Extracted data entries

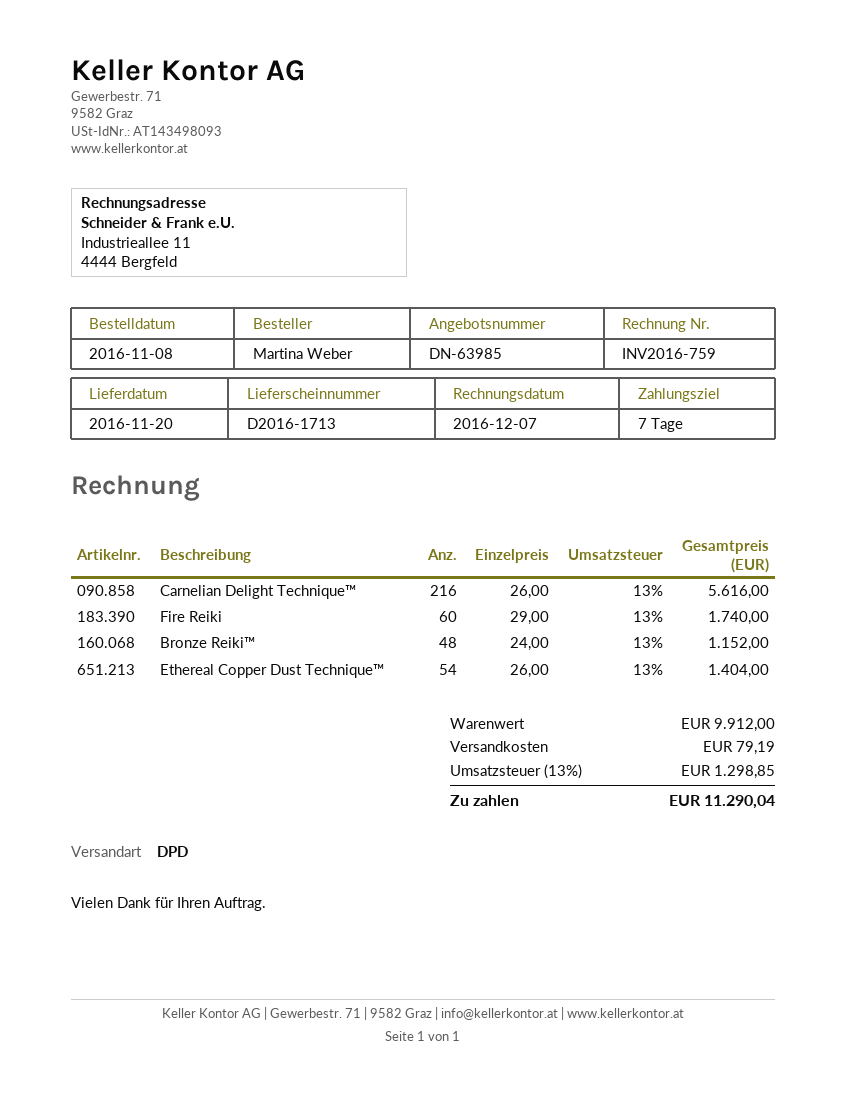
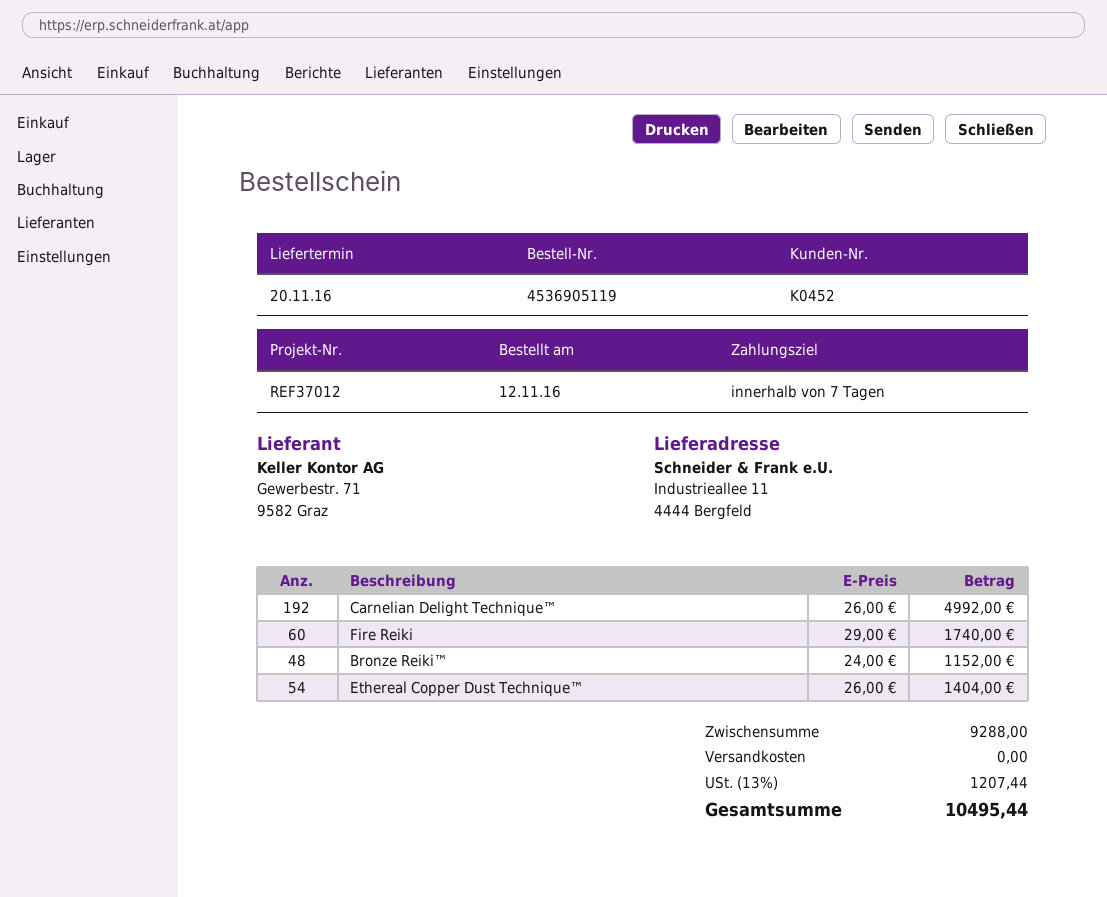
order date: 2016-11-08 -> 2016-11-12
Carnelian Delight Technique™: 216 x 26.00 = 5616.00 -> 192 x 26.00 = 4992.00
subtotal: 9912.00 -> 9288.00
shipping: 79.19 -> 0.00
tax: 13% = 1298.85 -> 13% = 1207.44
total: 11290.04 -> 10495.44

> _What you should do_
What are the lines from the one with "Carnelian Delight Technique™: 216" through the end of the entries? Give them again exactly, both end lines included.

> _Output of the task_
Carnelian Delight Technique™: 216 x 26.00 = 5616.00 -> 192 x 26.00 = 4992.00
subtotal: 9912.00 -> 9288.00
shipping: 79.19 -> 0.00
tax: 13% = 1298.85 -> 13% = 1207.44
total: 11290.04 -> 10495.44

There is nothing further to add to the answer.